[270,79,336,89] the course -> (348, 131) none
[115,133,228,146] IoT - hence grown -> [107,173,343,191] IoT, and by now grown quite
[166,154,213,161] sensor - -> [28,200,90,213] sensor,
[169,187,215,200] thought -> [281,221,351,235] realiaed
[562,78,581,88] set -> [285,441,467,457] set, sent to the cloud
■ ■ ■ ■
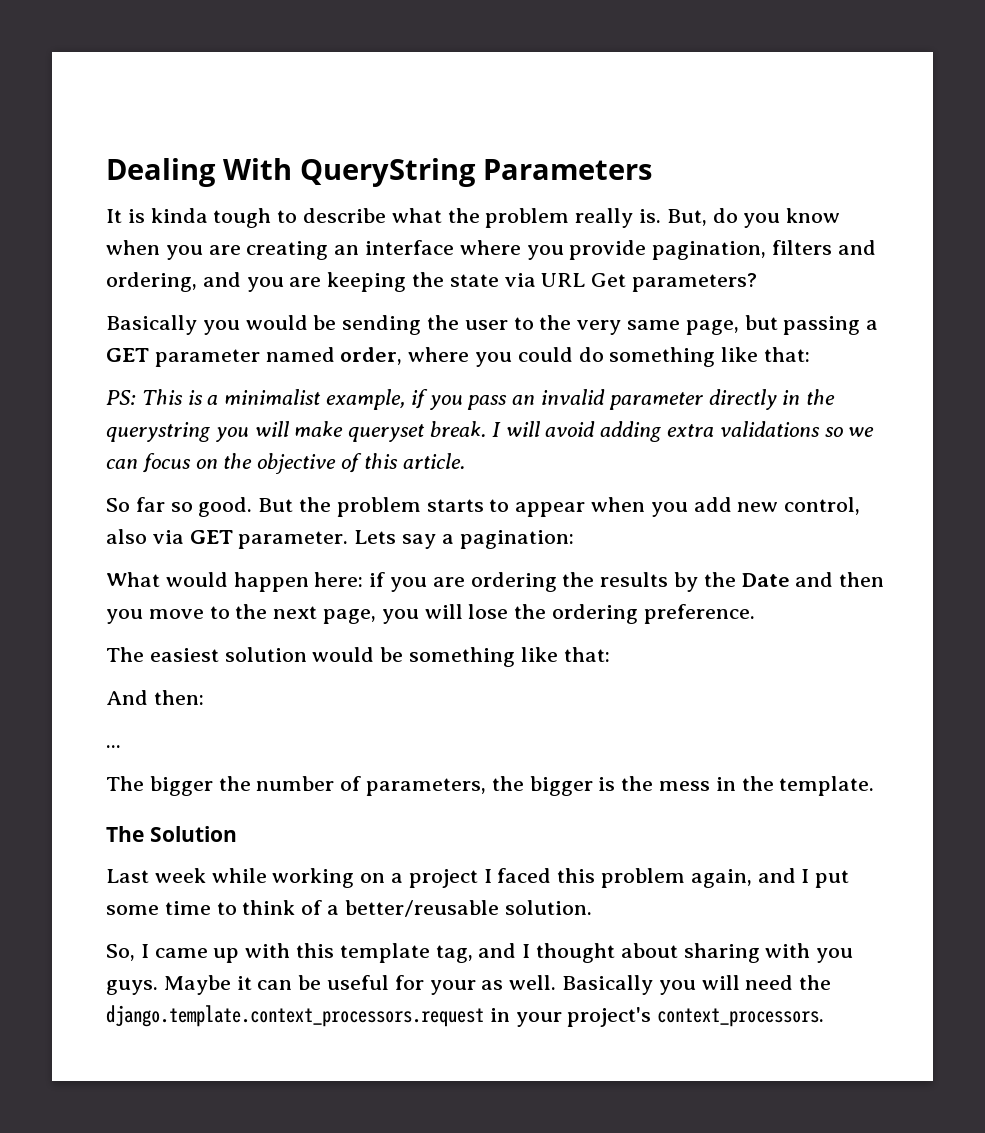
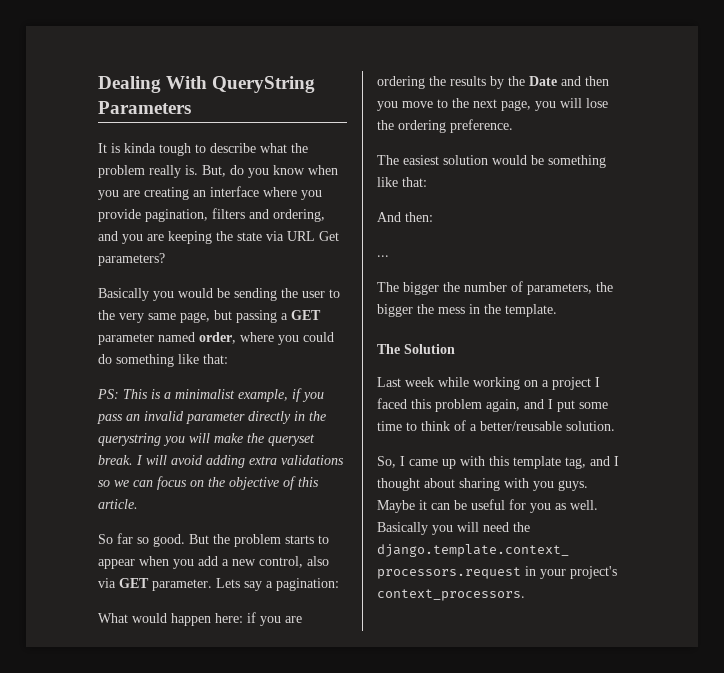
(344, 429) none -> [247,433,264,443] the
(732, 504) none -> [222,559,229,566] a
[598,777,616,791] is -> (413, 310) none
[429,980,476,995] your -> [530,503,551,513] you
■ ■ ■ ■
Your instructions =
Within the entries above, how many lines contain "none"? Respond with the number only.

Solution =
4